*** Begin section ***
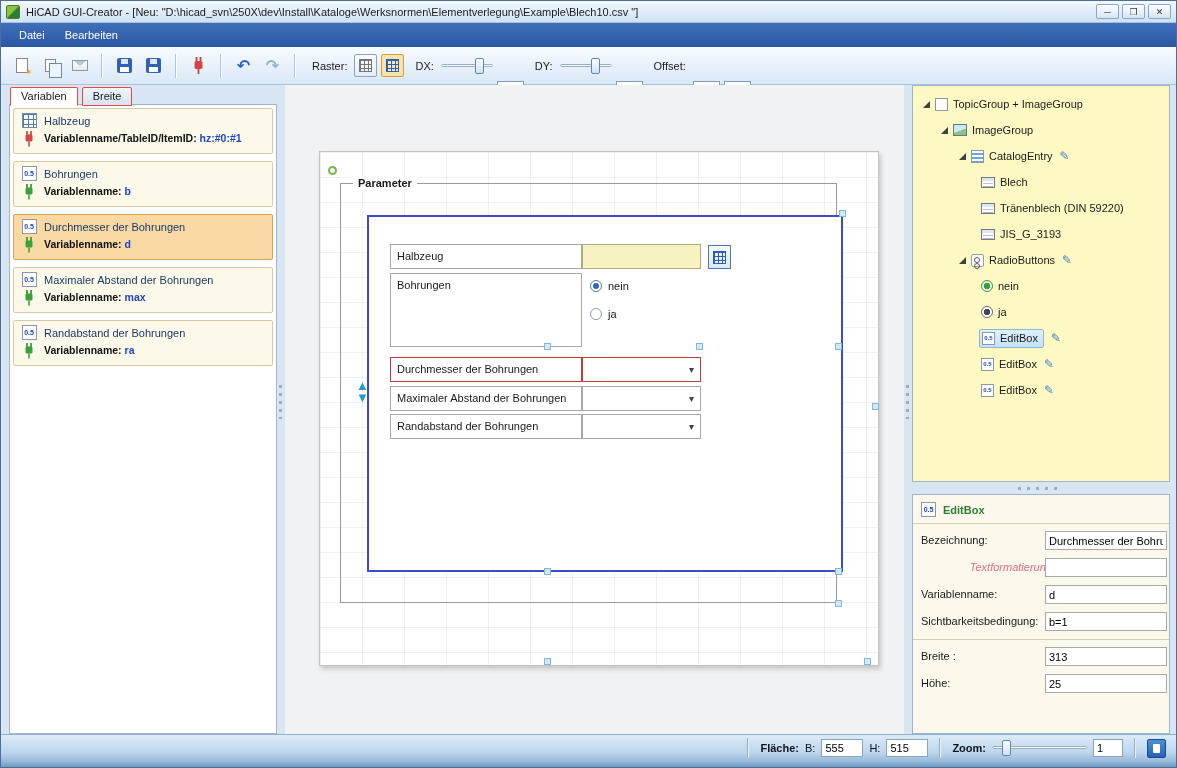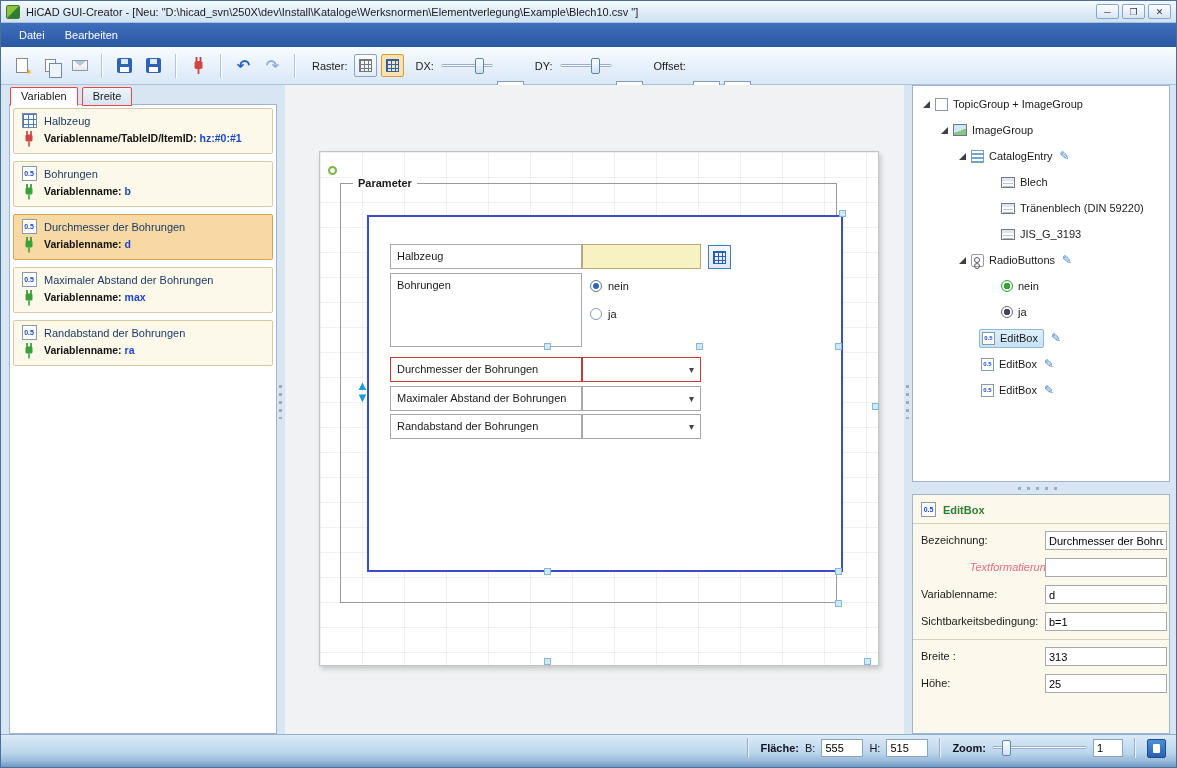"TopicGroup + ImageGroup" .treepanel { background: #ffffff -> #fef9c3 }
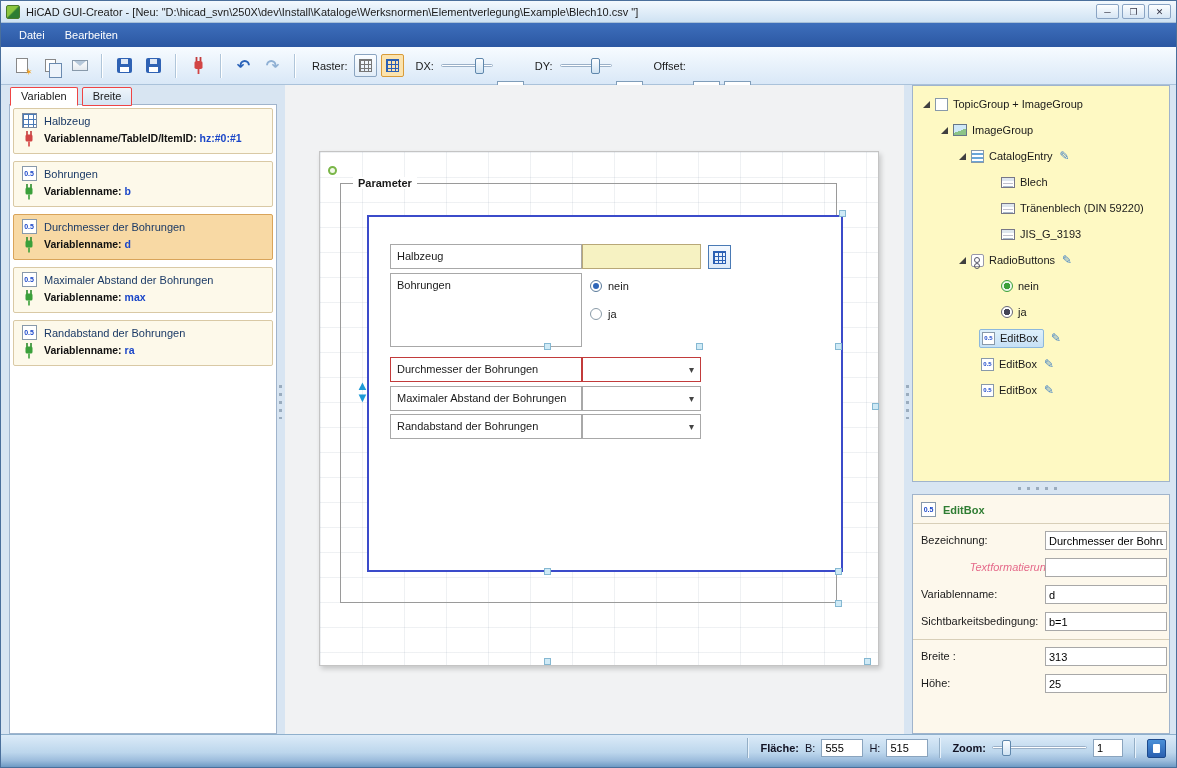"Blech" .i3l { padding-left: 88px -> 68px }
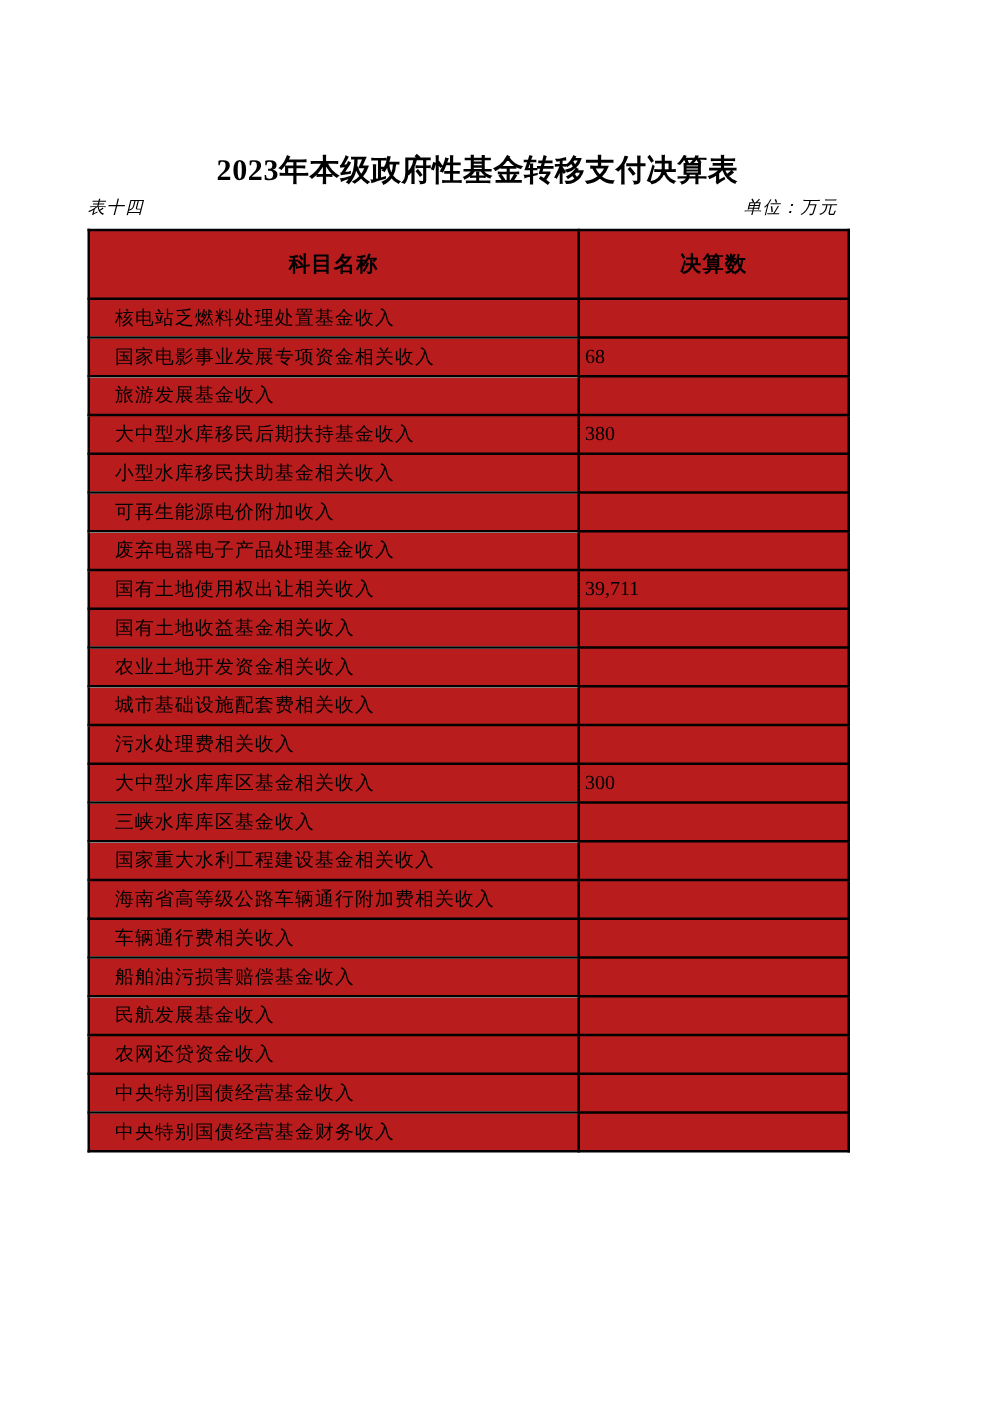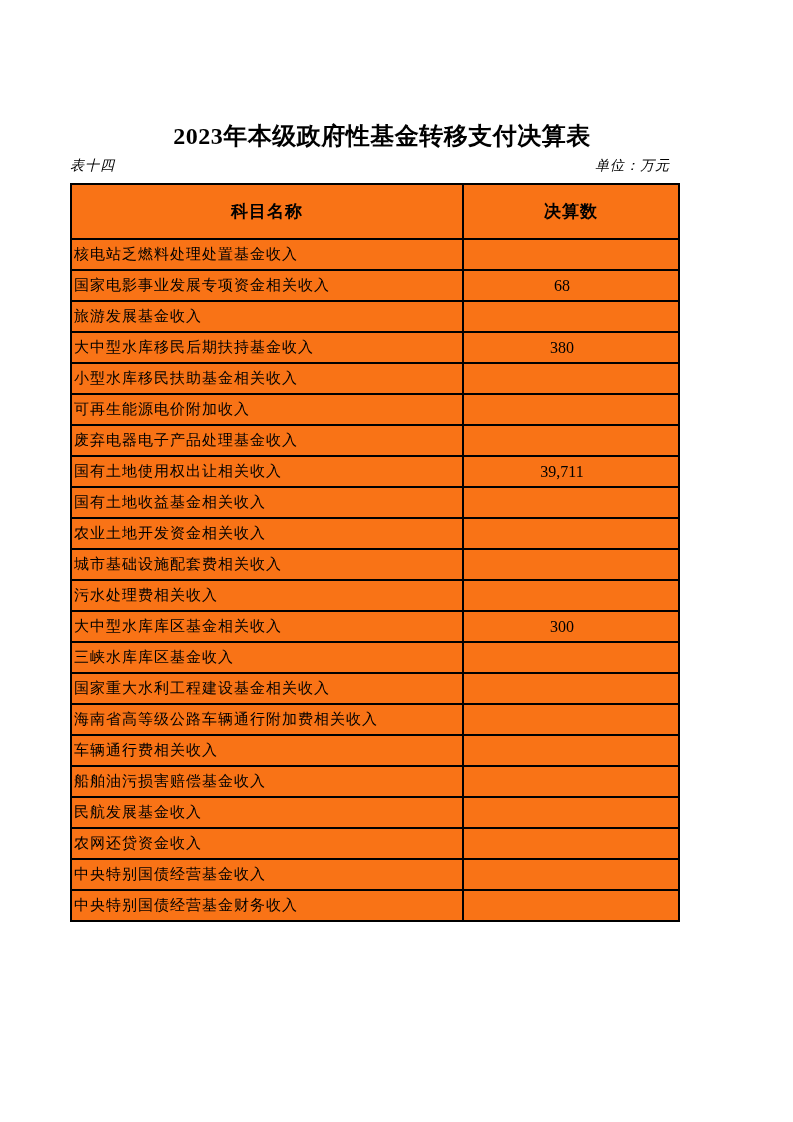"科目名称" .fund-table th, .fund-table td { background: #f97316 -> #b91c1c }
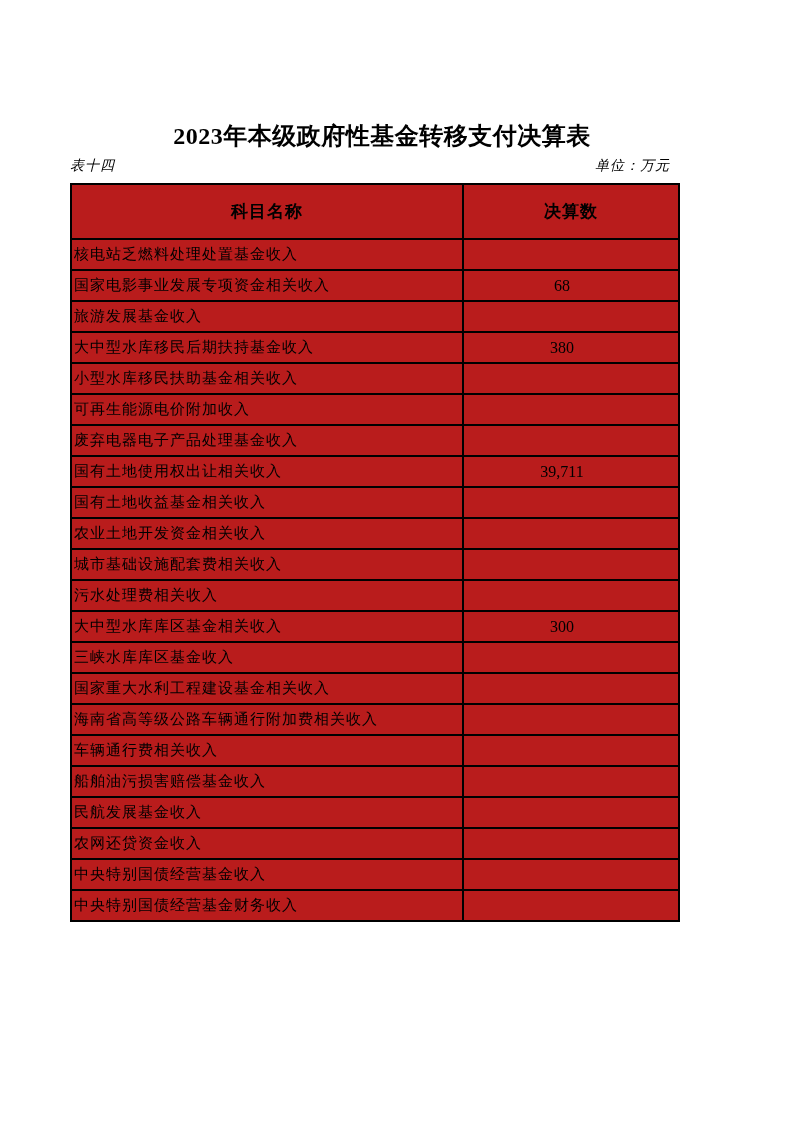"核电站乏燃料处理处置基金收入" td.cell-name { padding: 0 4px 0 2px -> 0 4px 0 20px }
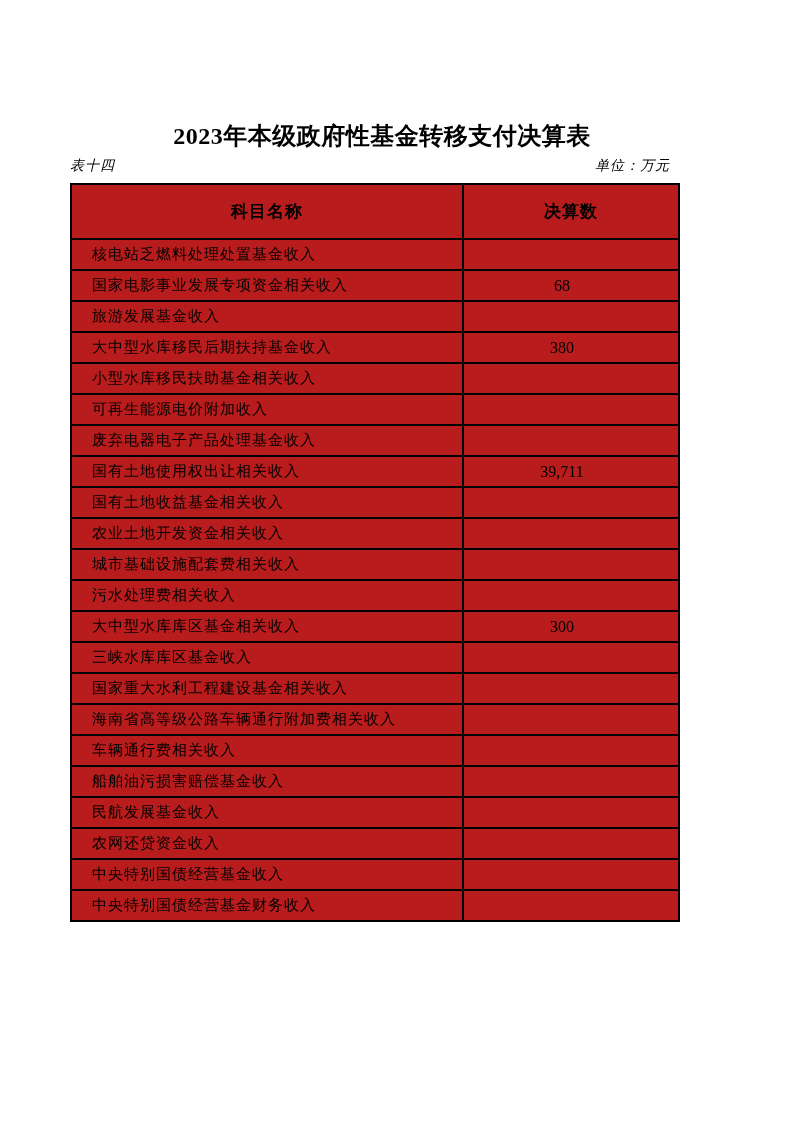"68" td.cell-value { text-align: center -> left }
*** End section ***
◆ Problem statement
In the copy, include no pictures; restate the listing above exactly.

◆ Response to this exercise
"TopicGroup + ImageGroup" .treepanel { background: #ffffff -> #fef9c3 }
"Blech" .i3l { padding-left: 88px -> 68px }
"科目名称" .fund-table th, .fund-table td { background: #f97316 -> #b91c1c }
"核电站乏燃料处理处置基金收入" td.cell-name { padding: 0 4px 0 2px -> 0 4px 0 20px }
"68" td.cell-value { text-align: center -> left }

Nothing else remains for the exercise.